Visité por primera vez Capadocia en 1979, unas semanas después del golpe militar que remató a la malherida democracia turca. El día siguiente de mi llegada a Urgüp, las autoridades procedían al empadrona-miento masivo de la población, y 40 millones de ciudadanos debían permanecer en sus casas: sólo las fuerzas del orden y agentes del censo tenían derecho a circular. Al querer salir del hotel, me encontré con la desagradable sorpresa de que un centinela con bayoneta me lo impedía. Atrapado con una cincuentena de alemanes, con quienes evitaba todo contacto, decidí no resignarme a su suerte y tentar la aventura atravesé corriendo la calle, sin atender a los gritos del áscari, y me metí de rondón en la vecina comisaría de policía.
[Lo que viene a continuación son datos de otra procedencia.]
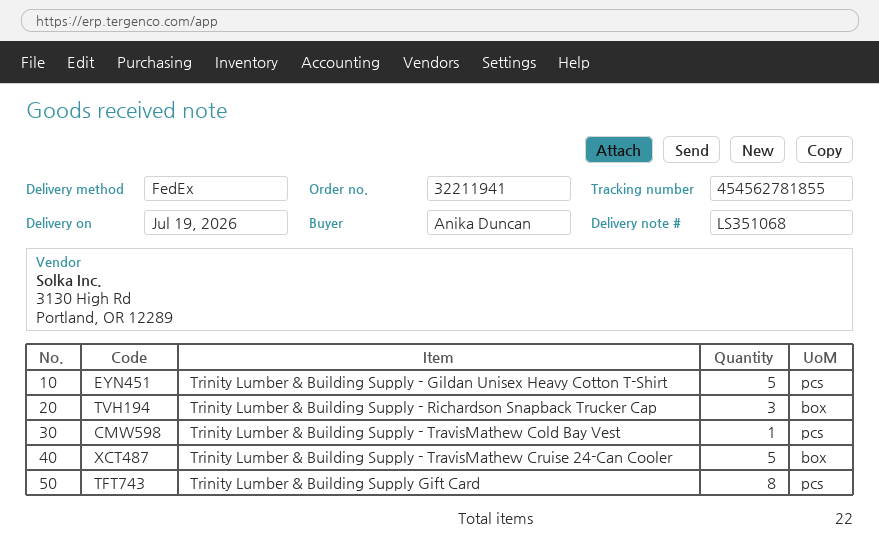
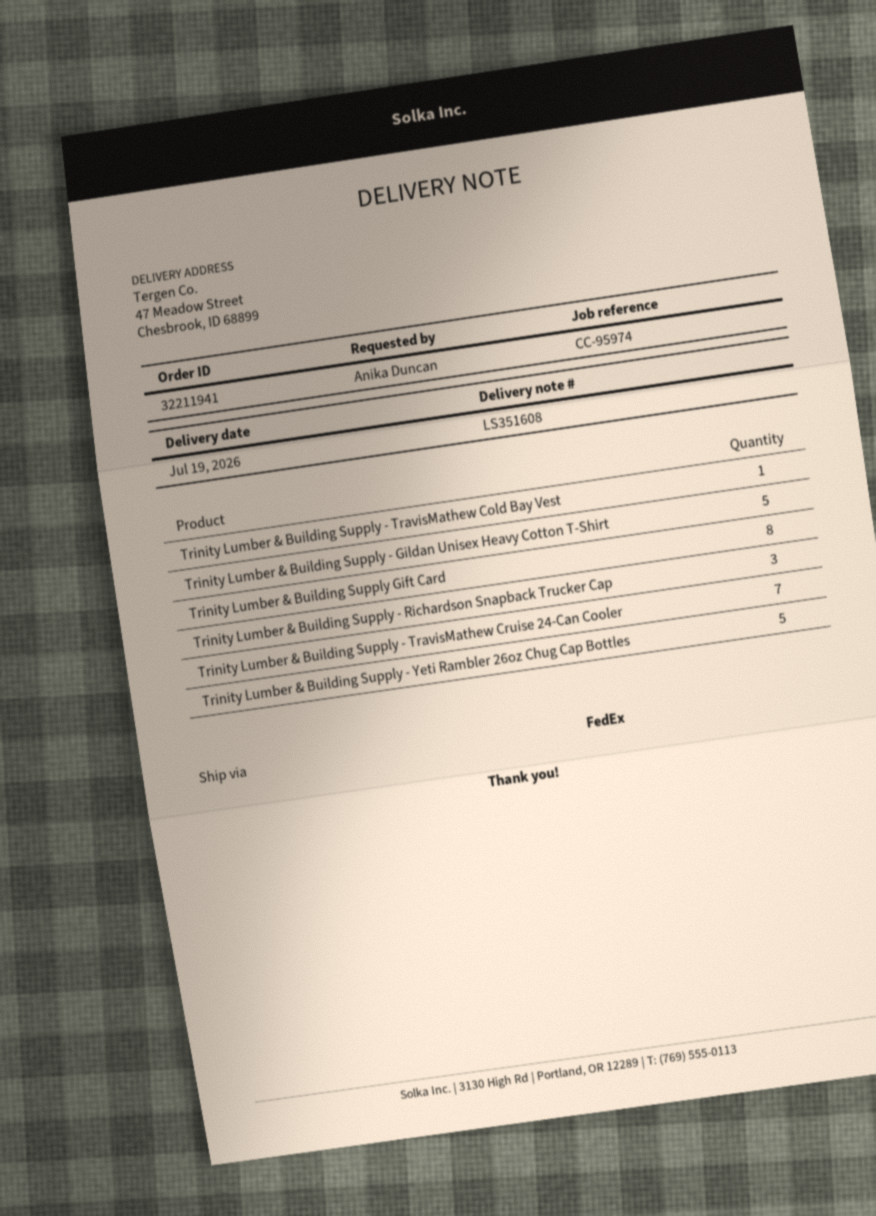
delivery note number: LS351068 -> LS351608
Trinity Lumber & Building Supply - TravisMathew Cruise 24-Can Cooler: 5 -> 7
Trinity Lumber & Building Supply - Yeti Rambler 26oz Chug Cap Bottles: none -> 5

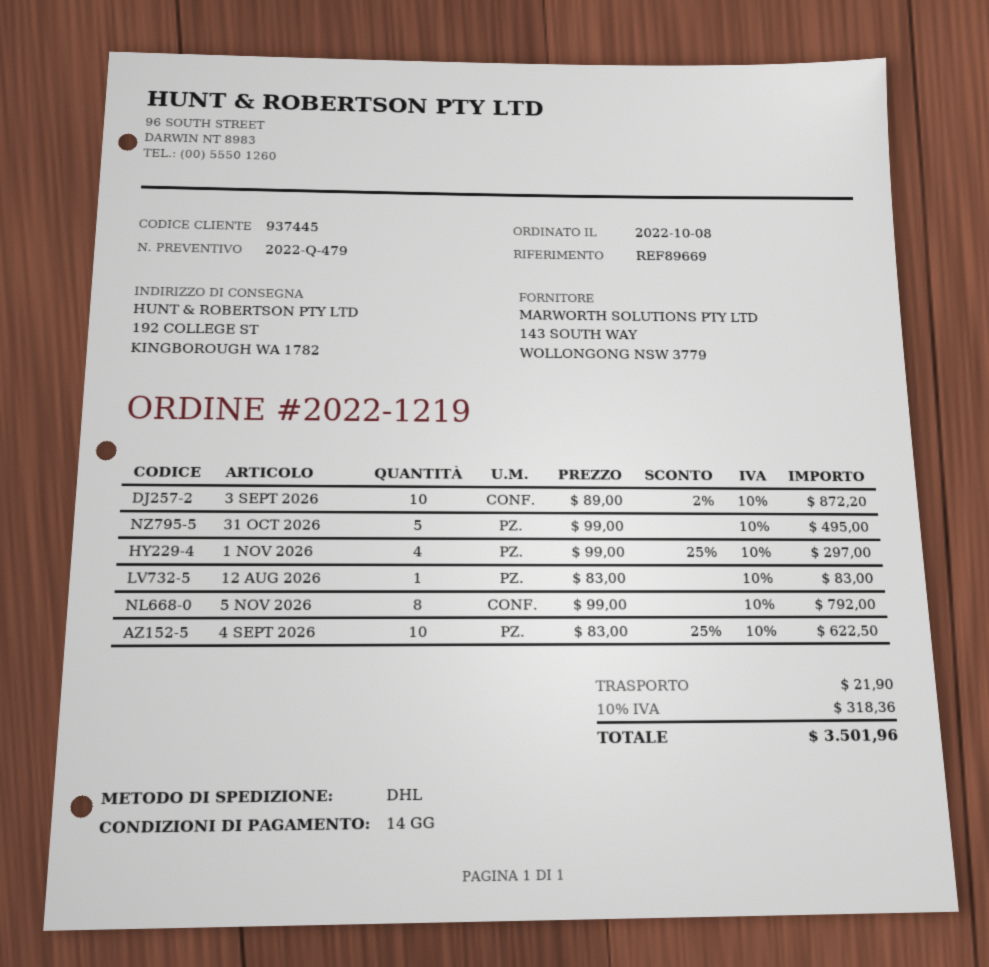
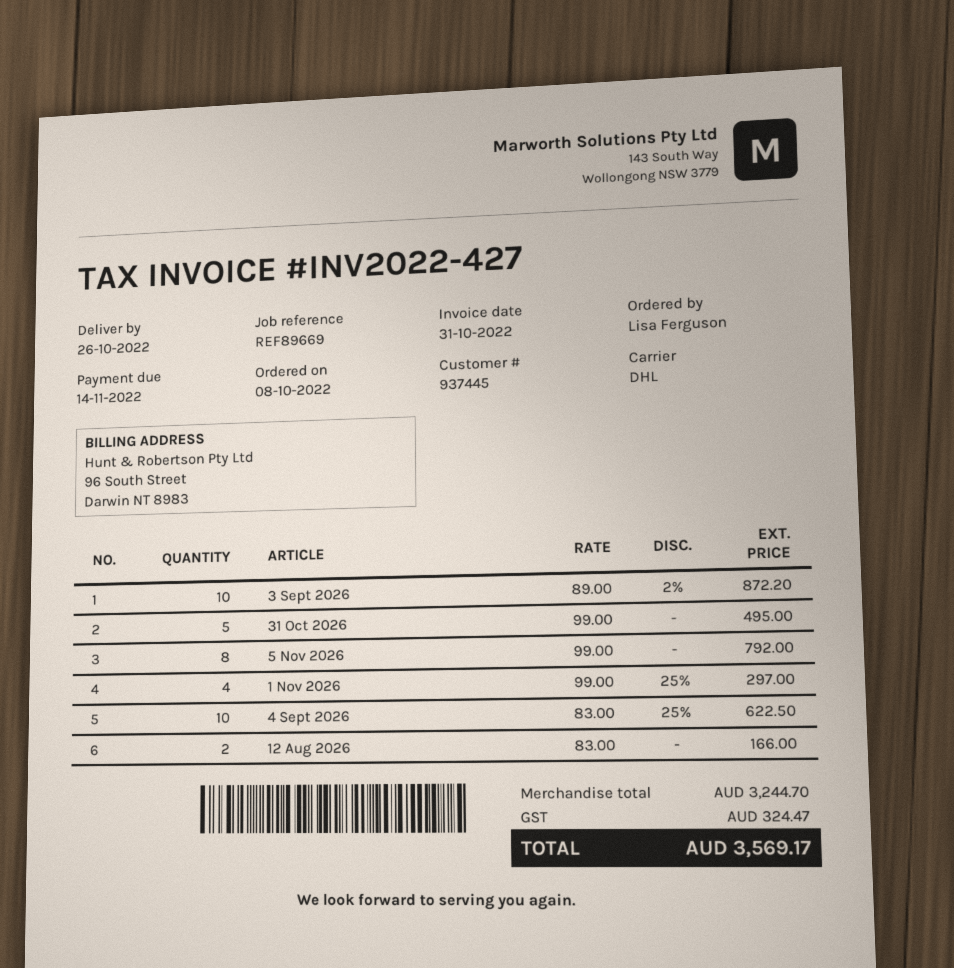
12 AUG 2026: 1 x 83.00 = 83.00 -> 2 x 83.00 = 166.00
shipping: 21.90 -> none
tax: 318.36 -> 324.47
total: 3501.96 -> 3569.17

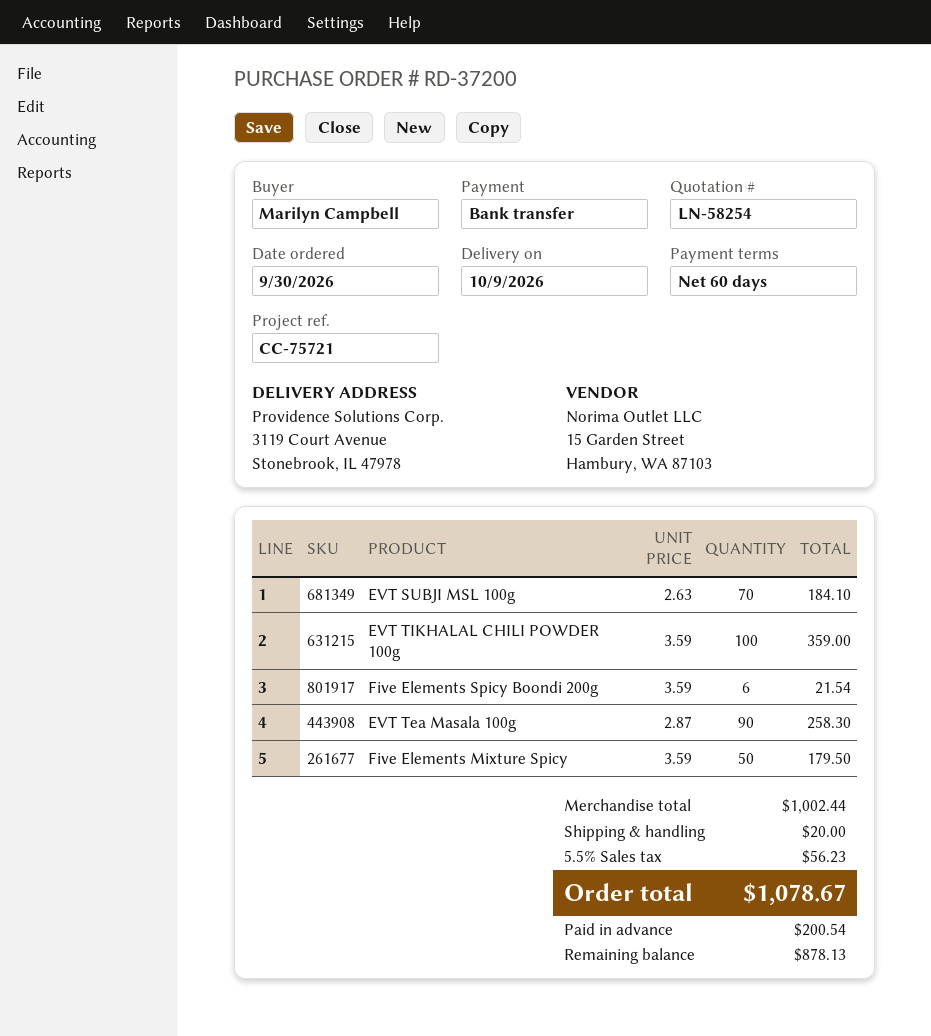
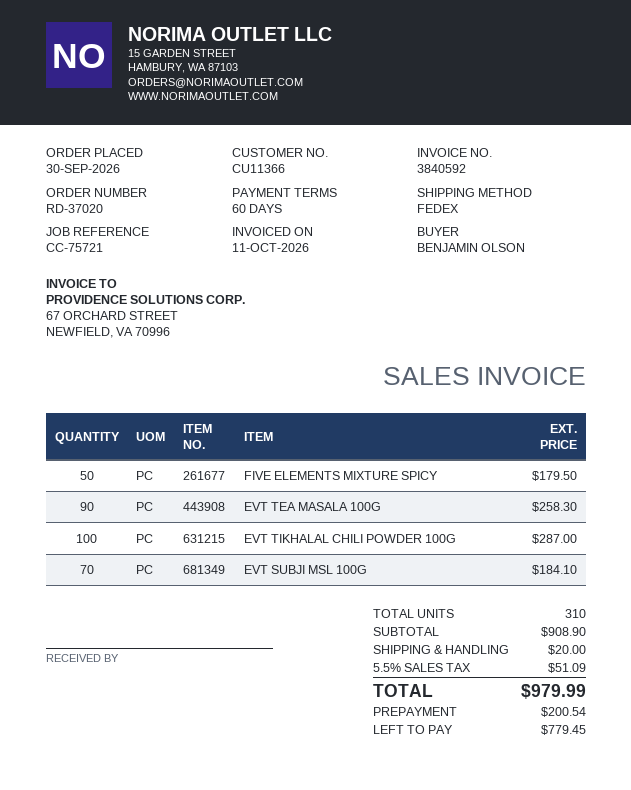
order number: RD-37200 -> RD-37020
ordered by: Marilyn Campbell -> BENJAMIN OLSON
EVT TIKHALAL CHILI POWDER 100g: 100 for 359.00 -> 100 for 287.00
Five Elements Spicy Boondi 200g: 6 for 21.54 -> none
subtotal: 1002.44 -> 908.90
tax: 5.5% = 56.23 -> 5.5% = 51.09
total: 1078.67 -> 979.99
balance: 878.13 -> 779.45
A voces reivindiqué mi libertad natural, el derecho inalienable del turista a moverse y curiosear. Mi cólera resultó convincente, pues el oficial de turno me concedió a regañadientes el usufructo precario de un territorio absolutamente despoblado. Durante varias horas, sin otra compañía que la de un camarada autorizado igualmente a salir conmigo, recorrí a pie varias docenas de kilómetros de un paisaje eruptivo y yermo en el que no tropecé con ningún ser vivo fuera de insectos, avecillas, lagartos y los perros de un troglodita al que luego me referiré. En un silencio y vacío de campana neumática, la Capadocia de piedra volcánica esculpida y forjada por la erosión eólica aparecía a los dos supervivientes indultados por el cataclismo o explosión atómica evanescente y hermosa como un espejismo.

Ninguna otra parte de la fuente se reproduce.